Fast forward to Sept. 11, 2001. Hirsi Ali began to speak out about Islam, about how suicide terrorism is not the result of ignorance and poverty. She said the attackers were acting in perfect harmony with their faith. The more she spoke, the more people began to listen. She began to receive death threats, which she didn’t take seriously at first. Then, once a member of the Dutch Parliament, Hirsi Ali dedicated herself politically to the betterment of Muslim women’s lives. That was her bone to pick. She said the Prophet Muhammad would be considered a pedophile and tyrant in modern-day Holland, which some people didn’t like. The death threats began to get serious.
Then she made this film with Theo van Gogh:
Van Gogh was murdered in broad daylight in Amsterdam not long thereafter. He didn’t take the death threats seriously. Hirsi Ali was immediately whisked into hiding, shuttled from apartment to apartment, finally ending up in a motel in smalltown Massachusetts. At times even she couldn’t know where she was being hidden. She could not use a telephone or go online for any reason. She could not risk being traced. Her potential killers could be anywhere, ready at a moment’s notice to make good on their promise to cut her throat.
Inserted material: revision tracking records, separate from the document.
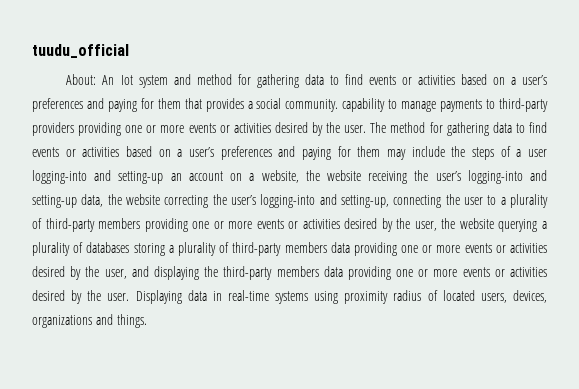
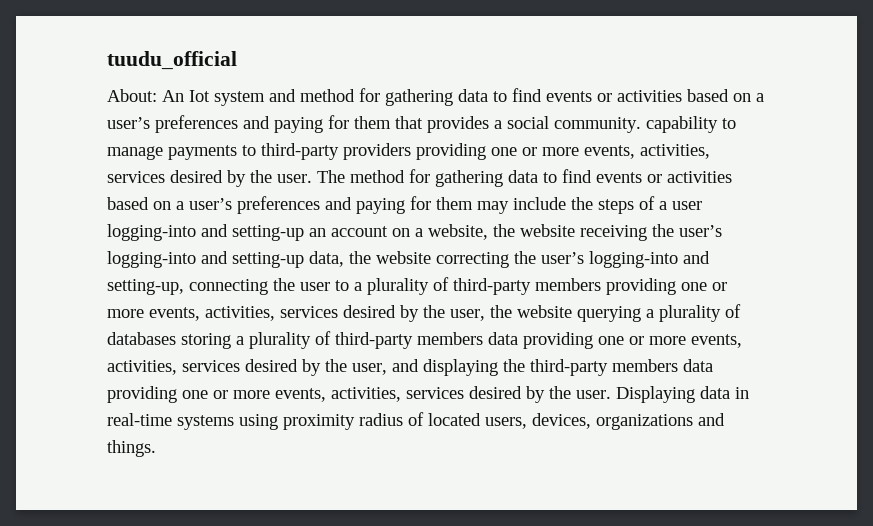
[188,123,271,133] events or activities -> [584,144,710,159] [107,171,165,183] events, activities, services
[256,219,340,229] events or activities -> [149,306,338,321] events, activities, services
[464,243,547,253] events or activities -> [691,334,742,348] [107,360,240,375] events, activities, services
[462,267,547,277] events or activities -> [275,387,464,402] events, activities, services

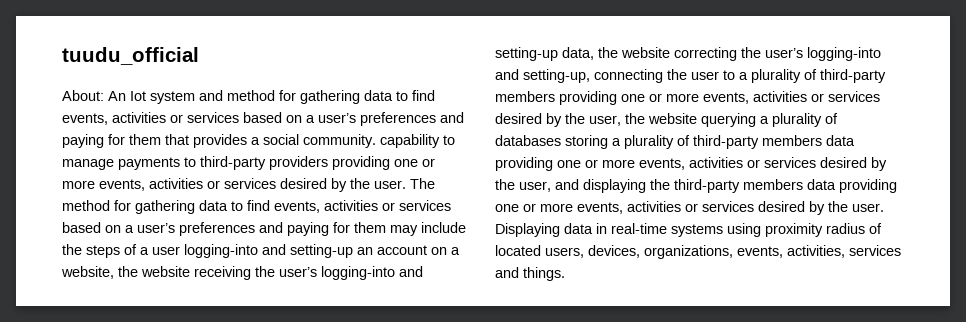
[546,90,682,102] events or activities -> [62,112,239,125] events, activities or services
[640,144,710,159] activities, -> [149,178,220,189] activities or
[596,171,732,183] events or activities -> [274,200,451,213] events, activities or services
[205,306,275,321] activities, -> [753,91,824,102] activities or
[107,360,177,375] activities, -> [689,157,760,168] activities or
[331,387,401,402] activities, -> [627,201,698,212] activities or
[596,414,693,430] organizations -> [644,245,901,259] organizations, events, activities, services

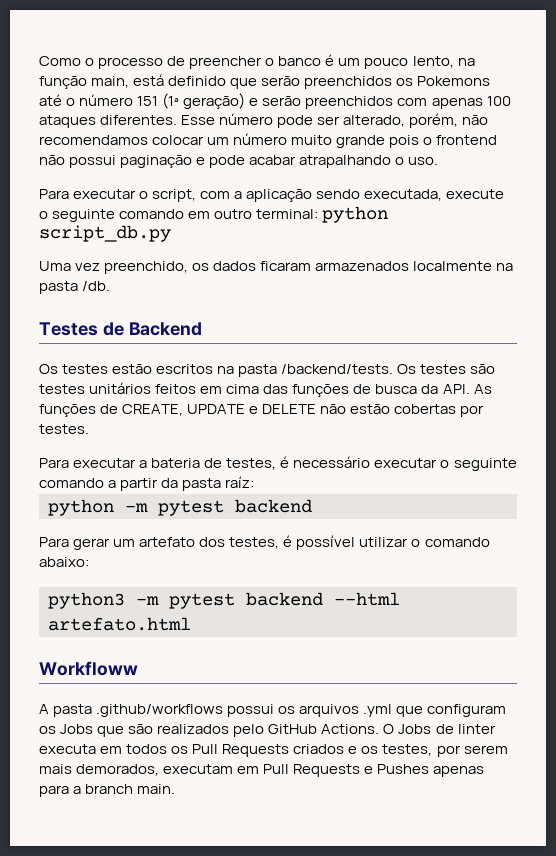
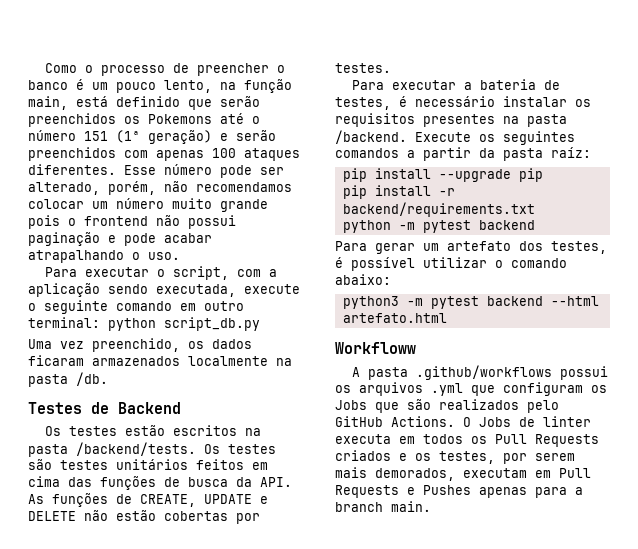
[374,458,517,471] [39,478,104,488] executar o seguinte comando -> [503,96,591,107] [335,113,567,127] [335,130,575,145] [335,148,399,158] instalar os requisitos presentes na pasta /backend. Execute os seguintes comandos
(255, 482) none -> [342,168,543,182] [342,185,455,199] [342,202,535,217] // pip install --upgrade pip // pip install -r backend/requirements.txt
Even Hirsi Ali admits in her book that all this top-security mishaguss was a bit much. But she was a member of the Dutch government, so she got the star treatment. When she was finally allowed back in Holland, she was made to resign and had her citizenship revoked on a technicality. Her neighbors even complained that her presence made them feel unsafe. They rallied to kick her out of her home. So she became a refugee, again.
Long story short, she was offered a job in the United States, where she now lives and works. Her Dutch citizenship has been reinstated.
So why all the fuss? Ask the guys in Geneva.